[llvm] r327524 - [X86][AVX] Use WriteFShuffleLd for broadcast reg-mem instructions
Simon Pilgrim via llvm-commits
llvm-commits at lists.llvm.org
Wed Mar 14 14:26:27 PDT 2018
Yes afaict most, if not all AMD CPUs do pass broadcasts through a
fpu/shuffle unit - they don't just use the LS units. That includes for
broadcastf128 (and sometimes insertf128) cases.
The way this is going, we're going to end up with a WriteBroadcastLd
too; I don't really mind cleaning up and expanding the scheduler classes
instead of relying on overloads - it's less work in the long run and
makes the models more managable - I just wish we could stop having to
add them to cpu models that don't support them (WriteFMA, WriteVarShift
etc.).
On 14/03/2018 21:06, Craig Topper wrote:
> Does AMD implement them as shuffles or plain loads?
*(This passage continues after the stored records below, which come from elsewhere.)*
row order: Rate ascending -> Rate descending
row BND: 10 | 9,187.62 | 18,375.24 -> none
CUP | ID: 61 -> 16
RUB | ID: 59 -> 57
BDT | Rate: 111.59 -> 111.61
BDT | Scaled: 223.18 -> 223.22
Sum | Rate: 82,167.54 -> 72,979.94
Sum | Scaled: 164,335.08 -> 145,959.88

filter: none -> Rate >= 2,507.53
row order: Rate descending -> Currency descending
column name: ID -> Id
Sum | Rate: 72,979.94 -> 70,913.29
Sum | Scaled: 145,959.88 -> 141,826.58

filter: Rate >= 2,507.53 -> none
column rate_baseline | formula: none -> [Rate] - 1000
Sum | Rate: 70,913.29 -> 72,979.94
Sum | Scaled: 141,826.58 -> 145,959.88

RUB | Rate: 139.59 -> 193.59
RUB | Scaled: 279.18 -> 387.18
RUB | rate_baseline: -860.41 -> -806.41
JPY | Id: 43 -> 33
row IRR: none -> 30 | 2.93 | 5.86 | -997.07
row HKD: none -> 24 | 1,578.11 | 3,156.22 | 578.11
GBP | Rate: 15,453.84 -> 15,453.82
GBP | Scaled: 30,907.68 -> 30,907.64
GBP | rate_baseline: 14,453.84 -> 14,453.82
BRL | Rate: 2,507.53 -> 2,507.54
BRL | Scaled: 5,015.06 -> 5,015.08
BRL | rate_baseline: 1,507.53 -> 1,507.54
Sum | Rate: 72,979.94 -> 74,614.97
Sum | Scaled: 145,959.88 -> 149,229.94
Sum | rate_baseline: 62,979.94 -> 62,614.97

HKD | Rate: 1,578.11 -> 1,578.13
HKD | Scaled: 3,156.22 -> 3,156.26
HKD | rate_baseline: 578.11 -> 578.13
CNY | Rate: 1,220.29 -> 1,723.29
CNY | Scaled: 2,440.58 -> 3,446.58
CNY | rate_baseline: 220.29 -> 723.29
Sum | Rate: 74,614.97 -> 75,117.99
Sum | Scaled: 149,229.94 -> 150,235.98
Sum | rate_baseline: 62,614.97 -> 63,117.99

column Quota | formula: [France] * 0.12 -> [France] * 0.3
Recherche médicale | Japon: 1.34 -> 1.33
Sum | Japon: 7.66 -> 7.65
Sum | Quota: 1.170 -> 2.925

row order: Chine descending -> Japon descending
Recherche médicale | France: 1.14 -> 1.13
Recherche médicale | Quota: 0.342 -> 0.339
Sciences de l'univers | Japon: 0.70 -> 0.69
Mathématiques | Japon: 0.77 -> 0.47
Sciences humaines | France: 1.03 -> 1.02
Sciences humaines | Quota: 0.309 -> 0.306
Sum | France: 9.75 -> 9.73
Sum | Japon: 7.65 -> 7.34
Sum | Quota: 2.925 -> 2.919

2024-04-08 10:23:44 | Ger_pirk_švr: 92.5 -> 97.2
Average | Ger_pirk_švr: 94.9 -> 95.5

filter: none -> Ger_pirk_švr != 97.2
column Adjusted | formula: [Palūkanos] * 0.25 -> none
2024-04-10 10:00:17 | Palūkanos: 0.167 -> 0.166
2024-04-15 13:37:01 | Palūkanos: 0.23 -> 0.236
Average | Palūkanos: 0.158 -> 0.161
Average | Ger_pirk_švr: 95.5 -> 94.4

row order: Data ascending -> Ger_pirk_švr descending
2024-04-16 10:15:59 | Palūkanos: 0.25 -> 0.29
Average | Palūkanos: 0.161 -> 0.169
I guess I'm really
> wondering if they should be classified as their own thing if their
> implementation varies between Intel and AMD. Pretending for the moment
> that there is some future world where we don't just override
> everything for Intel CPUs.
>
> ~Craig
>
> On Wed, Mar 14, 2018 at 2:00 PM, Simon Pilgrim <llvm-dev at redking.me.uk
> <mailto:llvm-dev at redking.me.uk>> wrote:
>
> And are overloaded as such by those models - I was trying to get
> them to match what we do for MOVDDUP (a broadcast by another
> name....) which on older cpus passes through load and shuffle units.
>
> The relevant Intel models seem to have gone for an exhaustive
> scheduler model, covering most instructions with custom InstrRW;
> while AMD models and older Intel models all rely on the classes a
> lot more.
>
> On 14/03/2018 17:40, Craig Topper wrote:
>> Aren't these implemented as basically pure loads on Intel CPUs?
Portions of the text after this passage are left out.